Sunset Looking Toward A New Dawn 98-Year-Old Magazine Quietly Adapting To Realities Of Readers’ Lives In The Modern West
What becomes a legend most? If the legend is a century-old magazine, the answer might be: retooling and updating, done so gradually and carefully the makeover may be noticed only subliminally by its readers.
In this case the magazine is Sunset, age 98, a monthly that generations of Westerners have grown up expecting to find on their parents’ coffee tables.
Aimed at affluent suburbanites and full of neighborly advice on cooking, traveling, gardening and do-it-yourself home care, Sunset (“The magazine of Western Living”) is profitable if somewhat fusty. At times it appears to be deeply rooted in the sense and sensibility of 1962.
The challenge for Time Inc., which bought Sunset from longtime owner Lane Publishing Co. in 1990, is to bring the vintage title up to date without alienating loyal readers, established types with an average age of 46 and household income of $80,100.

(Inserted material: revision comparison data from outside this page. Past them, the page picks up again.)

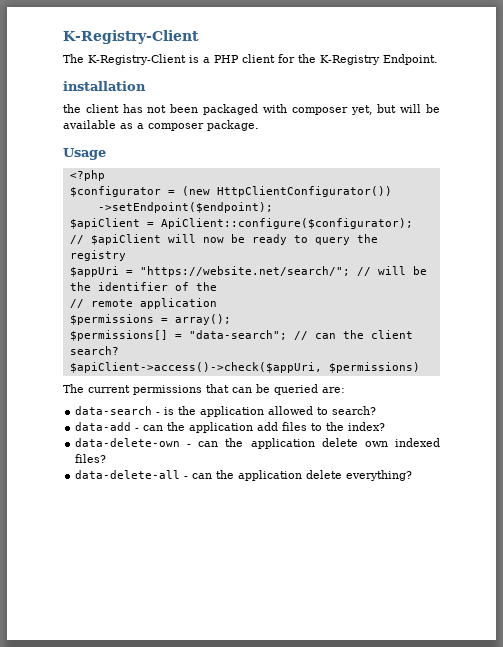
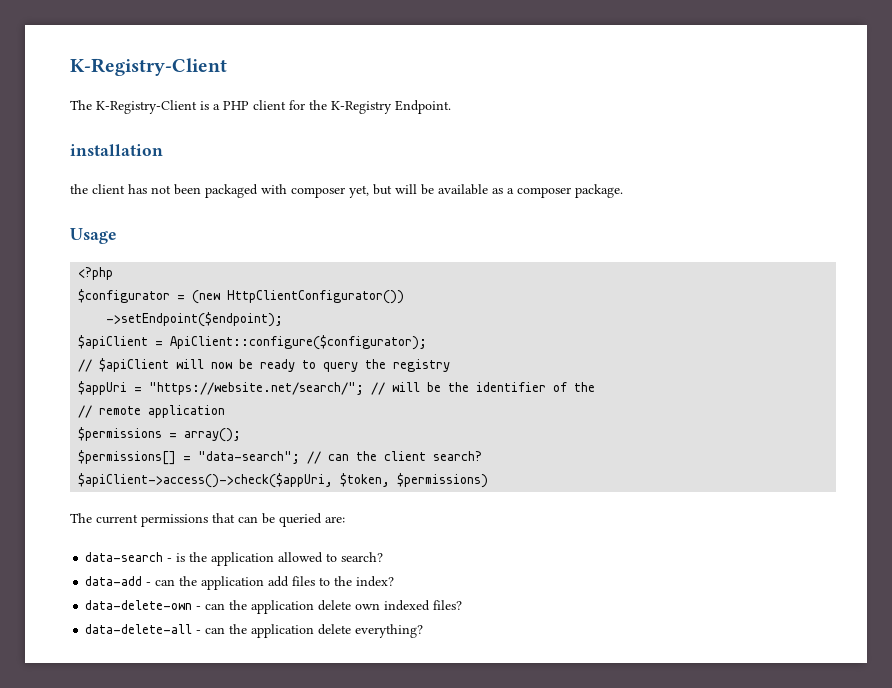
- $apiClient->access()->check($appUri, $permissions)
+ $apiClient->access()->check($appUri, $token, $permissions)

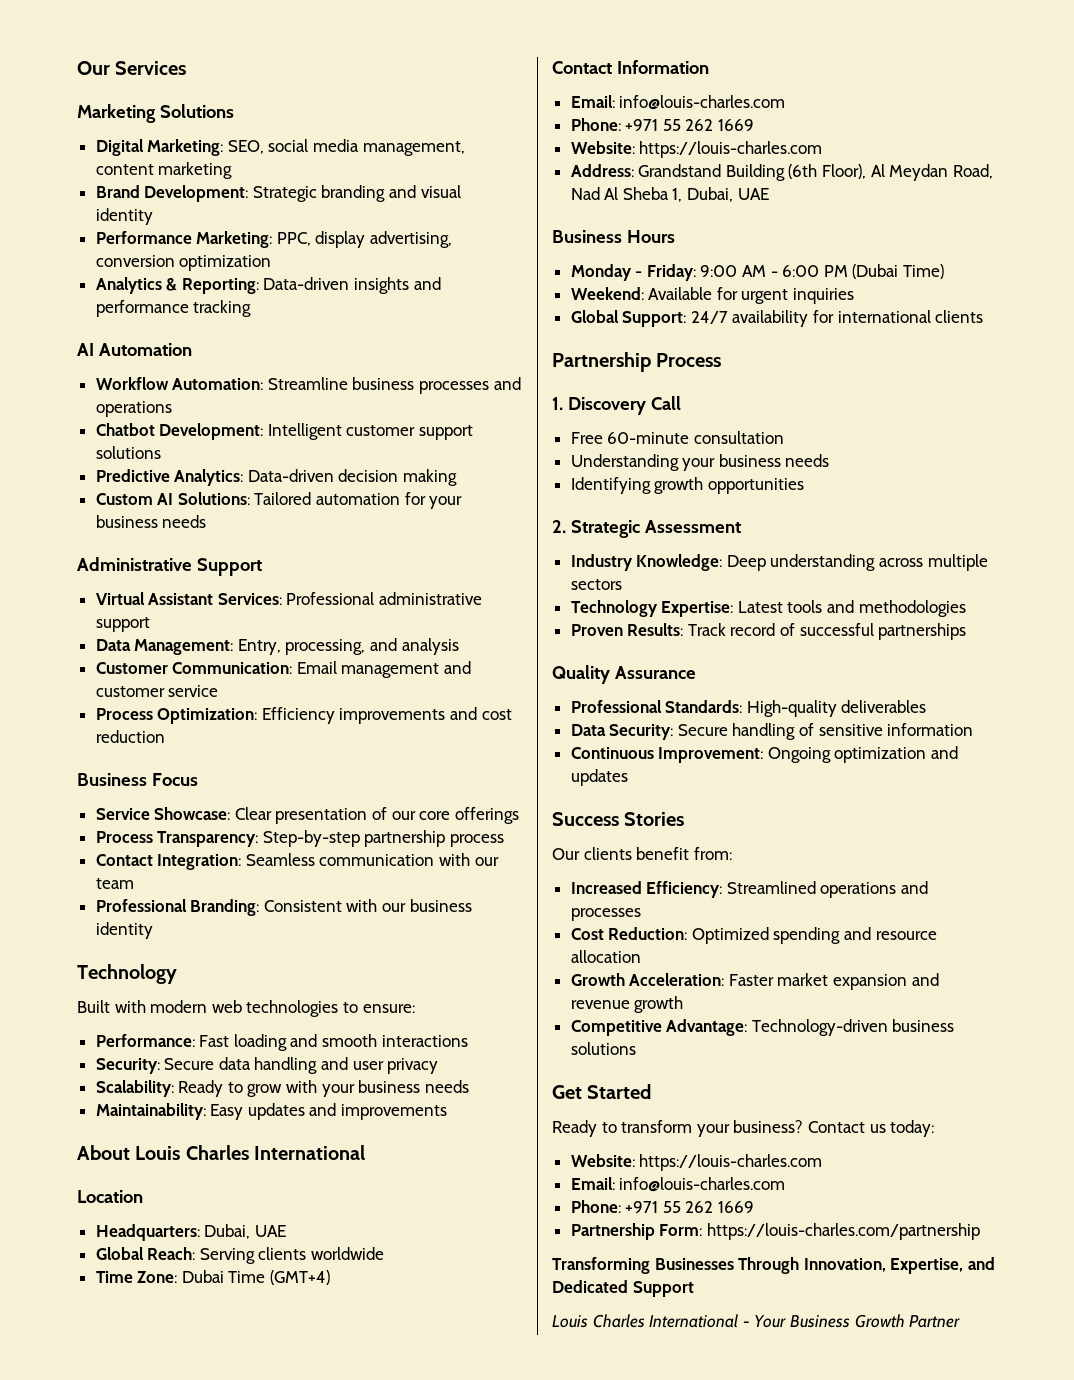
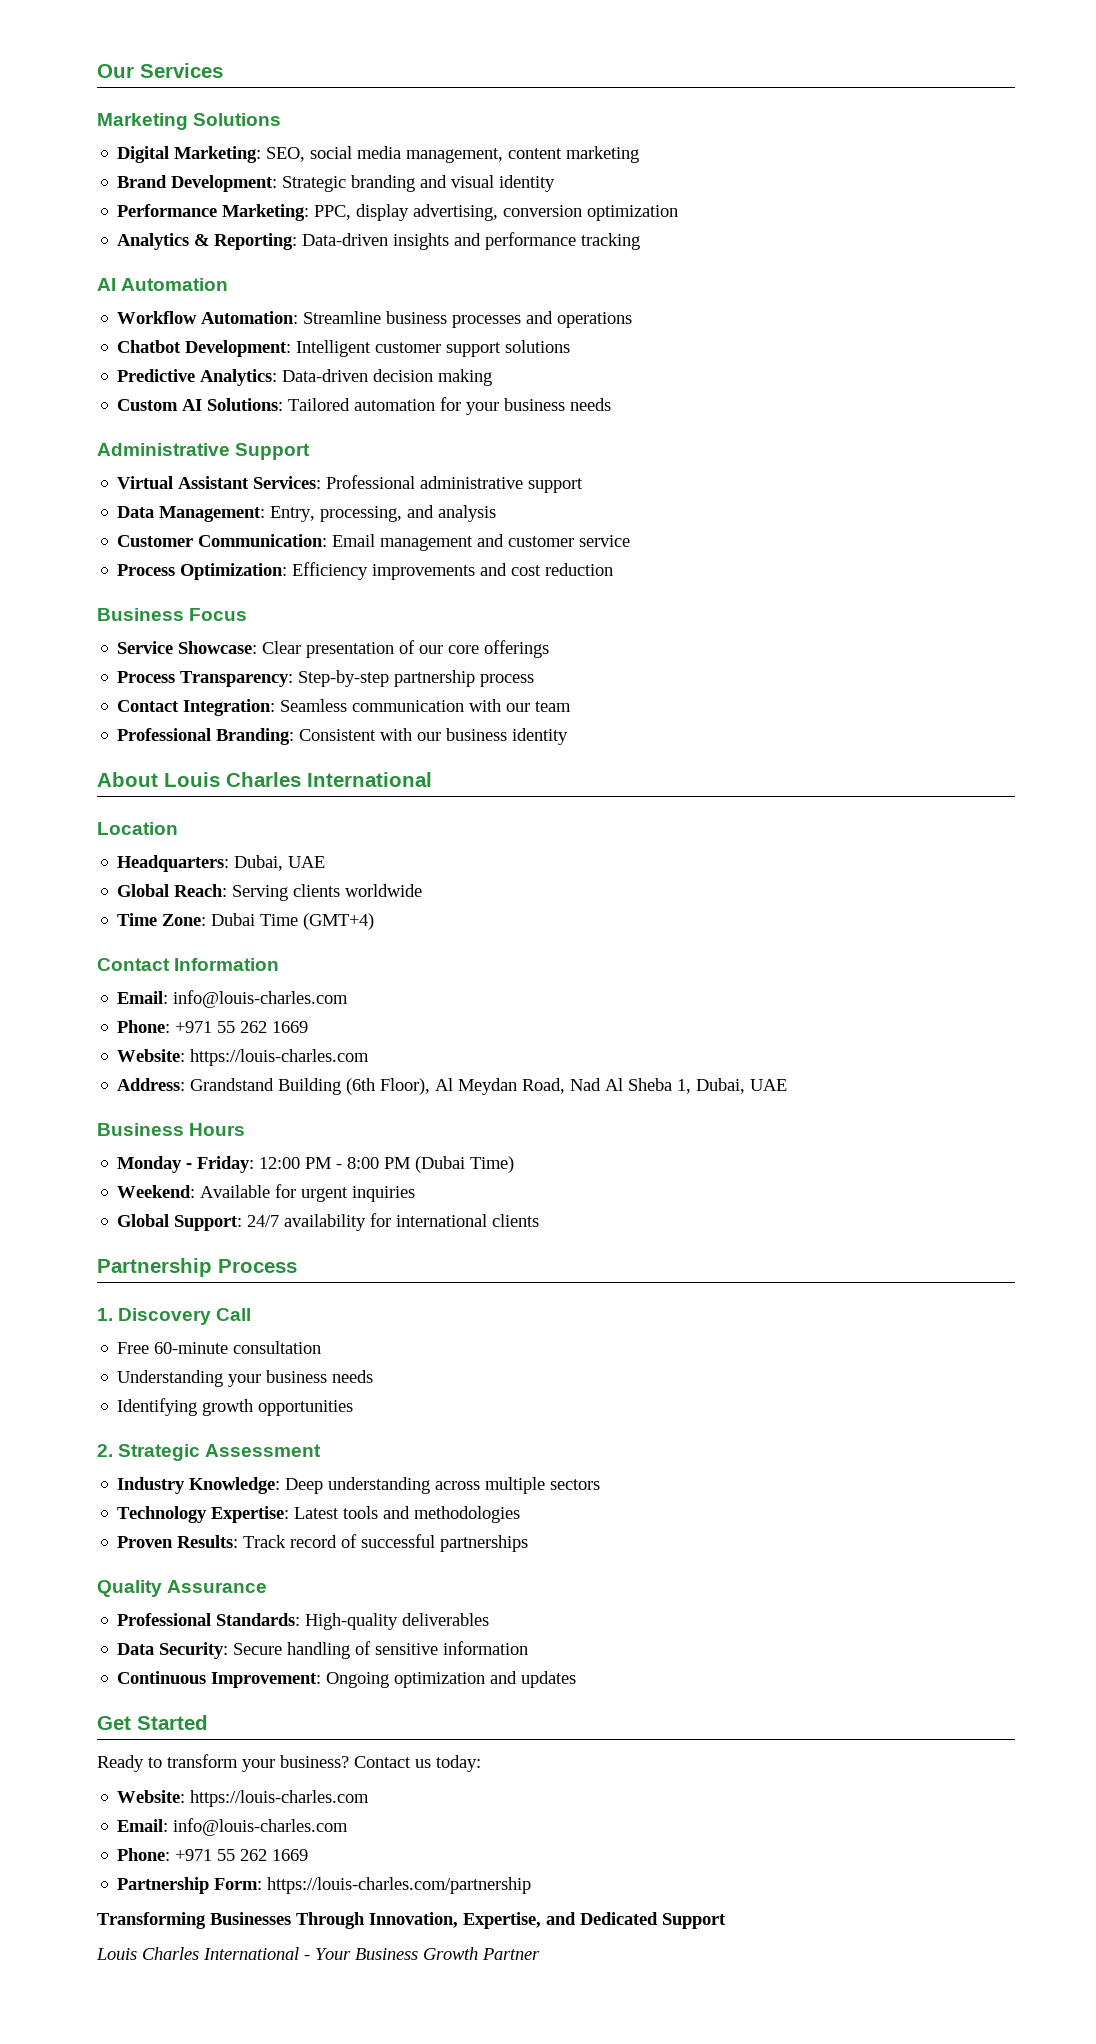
  Professional Branding: Consistent with our business identity
- Technology
- Built with modern web technologies to ensure:
- Performance: Fast loading and smooth interactions
- Security: Secure data handling and user privacy
- Scalability: Ready to grow with your business needs
- Maintainability: Easy updates and improvements
- Monday - Friday: 9:00 AM - 6:00 PM (Dubai Time)
+ Monday - Friday: 12:00 PM - 8:00 PM (Dubai Time)
- Success Stories
- Our clients benefit from:
- Increased Efficiency: Streamlined operations and processes
- Cost Reduction: Optimized spending and resource allocation
- Growth Acceleration: Faster market expansion and revenue growth
- Competitive Advantage: Technology-driven business solutions

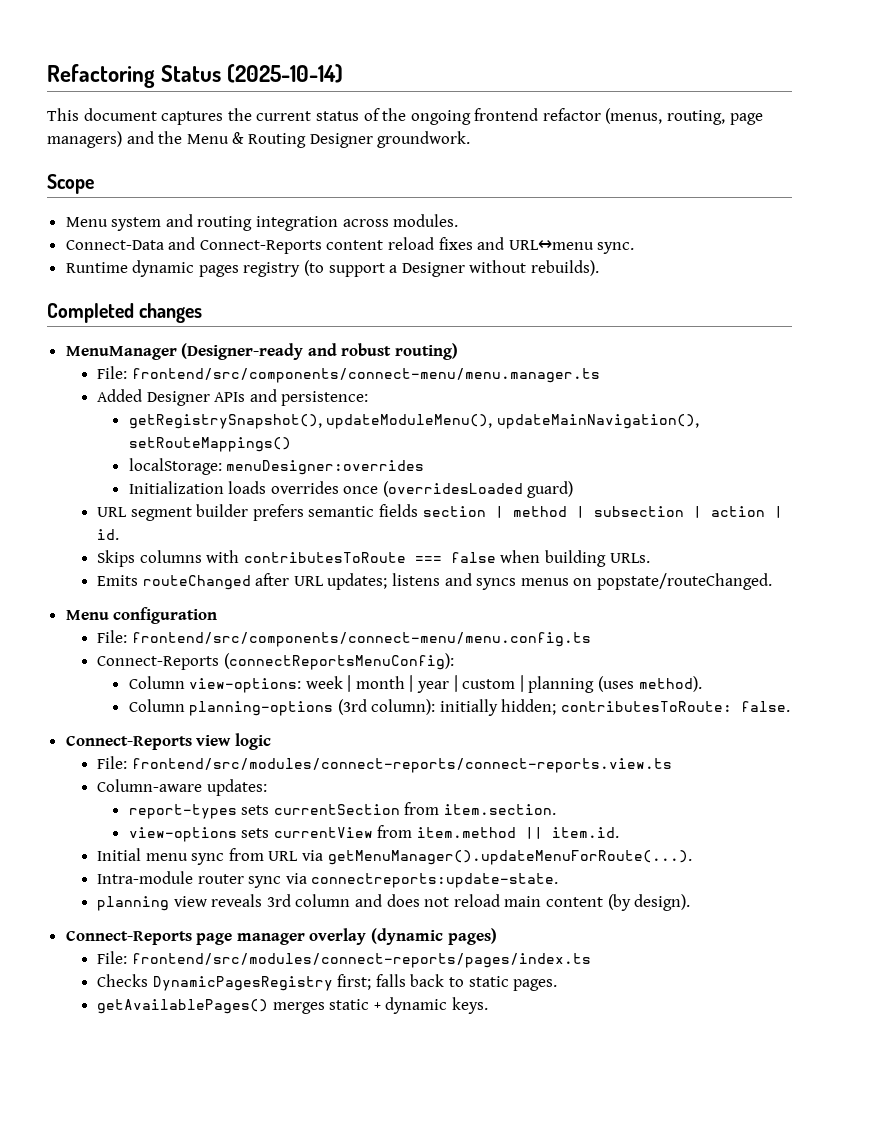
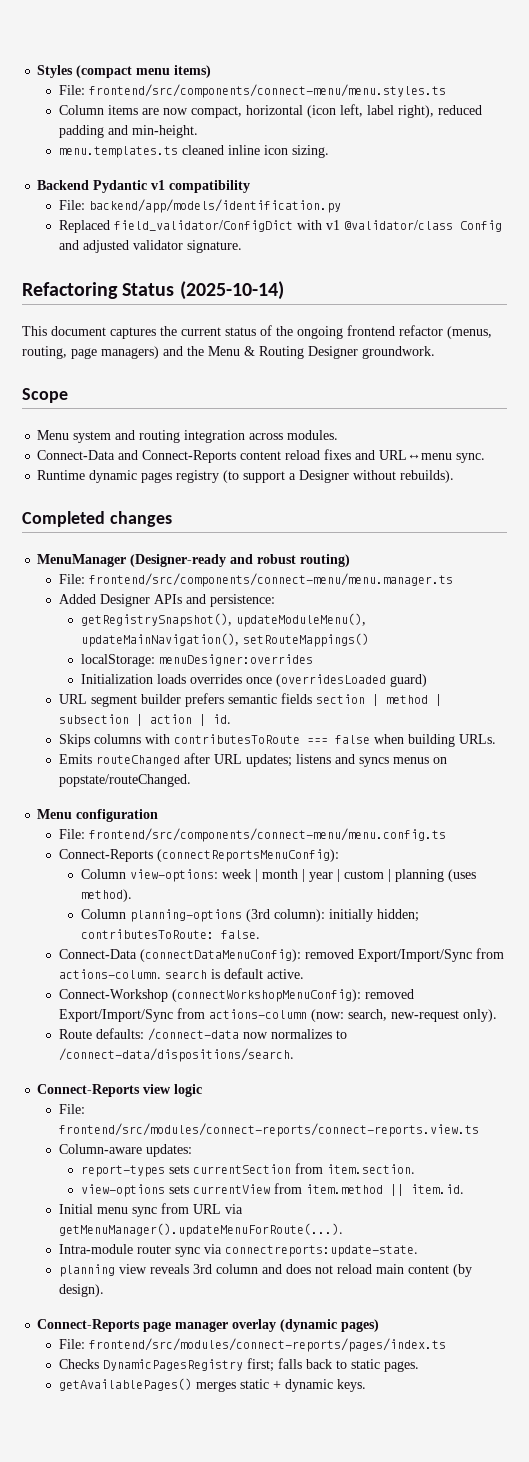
+ Styles (compact menu items)
+ File: frontend/src/components/connect-menu/menu.styles.ts
+ Column items are now compact, horizontal (icon left, label right), reduced padding and min-height.
+ menu.templates.ts cleaned inline icon sizing.
+ Backend Pydantic v1 compatibility
+ File: backend/app/models/identification.py
+ Replaced field_validator/ConfigDict with v1 @validator/class Config and adjusted validator signature.
+ Connect-Data (connectDataMenuConfig): removed Export/Import/Sync from actions-column. search is default active.
+ Connect-Workshop (connectWorkshopMenuConfig): removed Export/Import/Sync from actions-column (now: search, new-request only).
+ Route defaults: /connect-data now normalizes to /connect-data/dispositions/search.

“There’s no revolutionary change, but a constant evolution,” says Steve Seabolt, president and chief executive officer of Sunset Publishing Corp., which includes both the magazine and Sunset Books. “Our formula works.”
Sunset’s fine-tuner-in-chief is its new editor, Rosalie Muller Wright, who comes from the San Francisco Chronicle, where she was assistant managing editor. Before that, Wright edited New West and Womansports magazines and was features editor at The Examiner.
Wright, who became editor in May, says she’s settling in and starting to make changes.
“It’s real exciting to make a difference and take a really good magazine one step further,” says Wright.
According to Wright, that step won’t include dancing to Generation X’s urban, angst-rock beat. “We don’t want to be Wired magazine,” she avers.
So, don’t look for how-to articles on body-piercing alongside the usual gardening-through-the-drought pieces. However, Wright says, she is seeking a more contemporary look for Sunset, which has already redesigned its logo and spruced up major feature stories.
Leafing through a design prototype in a light-filled conference room just off a manicured lawn, Wright previews changes coming in the November issue.
There will be a boldfaced recipe index in the table of contents, a new wine column, a clean Garamond typeface inside and out. Short, front-of-the-book articles, which have long had a cluttered, time-to-clean-the-attic look, will be graced with more white space.
“We are a service magazine,” Wright emphasizes. “We want to make the service useful and accessible, with real, telegraphic information that people can find quickly and use quickly.”
That pragmatism extends to Sunset’s reader services department, with three employees who answer readers’ queries about gardening, fixing up the place and cooking that special meal.
“You don’t want to be here the day before Thanksgiving,” deadpans Sunset’s publicity director, Brianne Murphy Miller.
Sunset’s outpouring of can-do information comes in four zoned editions that cover Northern and Southern California, the Northwest, and the rest of the West. As Wright points out, information about, say, gardening has to be tailored.
“We have people in the desert and the rainforest,” she says.
The ‘burbs in 13 Western states - not the cities or the deep country - are Sunset’s prime territory. Boasting a paid circulation of just under 1.5 million (“Just where it ought to be right now,” says Seabolt), Sunset is aimed at people who own property.
Wright, a New Jersey native who moved West in the early 1970s, says upward-bound strivers gravitate to Sunset when they buy their first house.
Says Wright: “Those people are buying homes. They aren’t buying townhouses. They want a house with a garden. The American Dream is still the single-family home with a garden.”
But American Dreamers these days live in two-income households, on incredibly shrinking building lots and have less time to garden and cook than Mom and Dad did.
Those changes are triggering editorial adjustments at Sunset.
“We’re paying more attention to the time-pressed nature of modern life,” says Wright, adding that Sunset will inaugurate a column called “The Quick Cook,” keyed to meals that can be prepared in under 30 minutes.
Another change: a column, coming in November, called “The Wired West,” that will focus on setting up and running home offices. Sunset’s research shows that Westerners are twice as likely as other Americans to have home offices.
Such changes are keyed toward young working couples. Says Sunset publisher Tony Glaves: “I think you’ll see a little skewing toward younger readers over the next few years.”